Votre communications sur tous supports, recita il claim dell'azienda, che ora pare un commento alla tragica notorietà ottenuta dai due killer. Il nome stesso della ditta di Dammartin - Création Tendance Découverte - suona come uno slogan del terrorismo contemporaneo: creazione di pratiche della paura finora inconcepibili, tendenza egemonica per gli jihadisti di tutto il mondo, scoperta nell'occidente di fragilità sempre nuove.

 

 

Tuttavia la sinistra consonanza tra le parole commerciali e quel percorso di morte va oltre il progetto mediatico dei terroristi. Certo, più di ogni altra cosa essi vogliono essere un contenuto di comunicazione, e su ogni supporto, come dice lo slogan. Tutto, nelle loro azioni, aspira a essere diffuso e d'ispirazione per altri. E una fine "da eroi" gli importa, come pare abbiano dichiarato, ma che questo accada in diretta mondiale deve sembrargli di massima utilità alla causa.

 

Andare a morire tra gli oggetti pubblicitari, però, ricorda piuttosto una celebre scena di Zombie, il classico horror di George Romero (1978), nella quale i morti viventi affollano un centro commerciale e un personaggio commenta “Deve essere una sorta d'istinto. Il ricordo di quello che erano abituati a fare.

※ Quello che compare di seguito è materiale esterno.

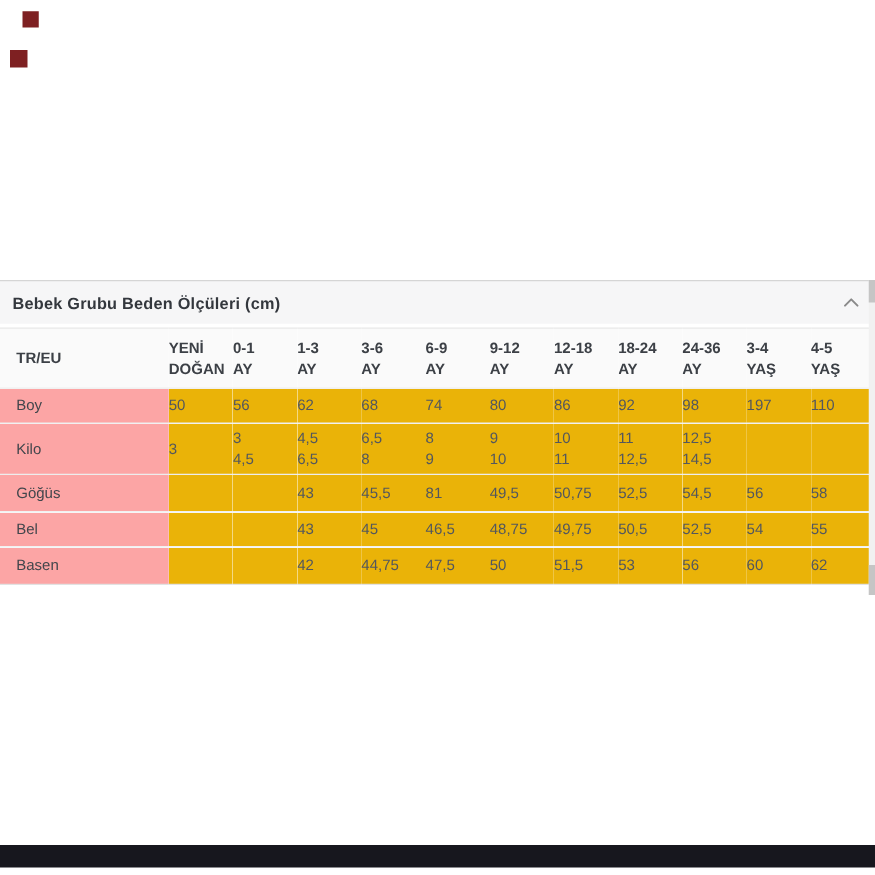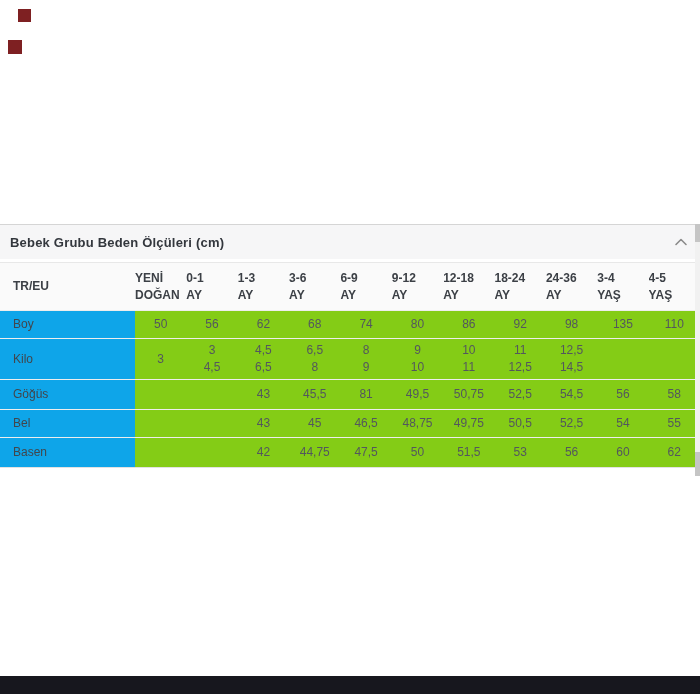"Boy" tbody td.label { background: #0ea5e9 -> #fca5a5 }
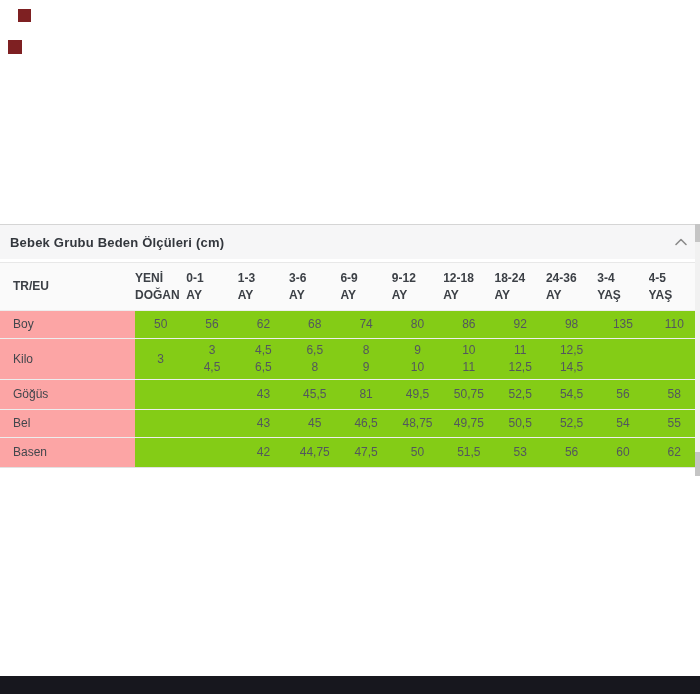"50" tbody td { background: #84cc16 -> #eab308; text-align: center -> left }
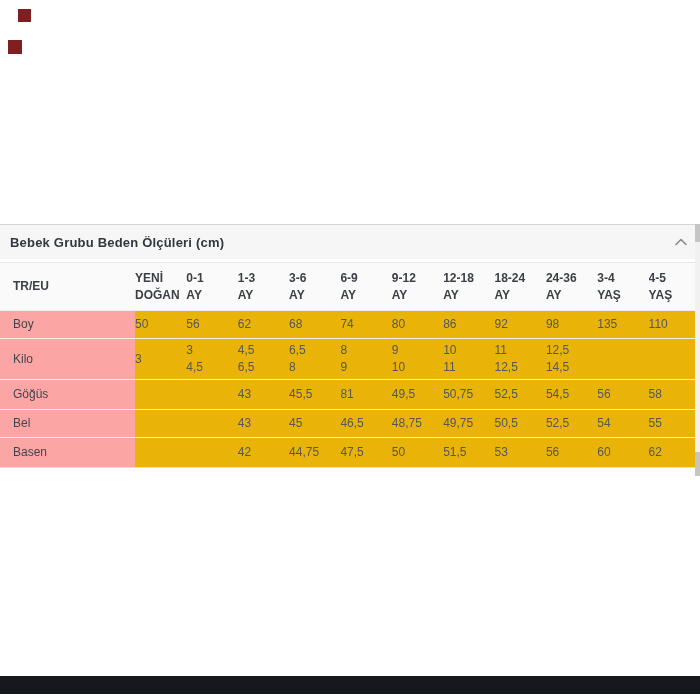"135" div { text: 135 -> 197 }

Era un posto importante quando erano vivi”.

 

Zombie di George Romero, 1978, frame

 

Questo terrorismo sembra cioè non poter vivere nessun'altra dimensione se non quella forzata di una comunicazione da perseguire fino allo stremo. Un'angustia senza uscita, una gabbia disperata. Se in questi anni abbiamo assistito alla loro crescente capacità di penetrare nella modernità mediatica, è forse iniziata un'altra fase.

 

Ora sembra sia il sistema dei media ad agire su di loro. A costringerli a produrre morte sempre più ferocemente, in un circuito infernale che parte da una strage e finisce con l'autodistruzione. Solo così essi sentono di poter mantenere intatto il proprio monoteismo dentro il mondo della comunicazione che hanno invaso, attraversandolo senza cedere niente di sé, senza perdere il sacro, senza prima o poi lentamente diventare altro.

 

Parigi, 9 gennaio 2015, assalto all'Hyper Cacher per la liberazione degli ostaggi

                                                                                         

C'è qualcosa d'inesorabile nei nostri media globali, come una kafkiana macchina del supplizio. Le immagini dell'altro scontro a fuoco, quello di Parigi, ne mostrano un silenzioso emblema: davanti al negozio ebraico, mentre dentro si moriva, un'affissione rotor ha continuato impassibile ad alternare i suoi variopinti messaggi pubblicitari. Raggelante, oppure terribilmente tenace.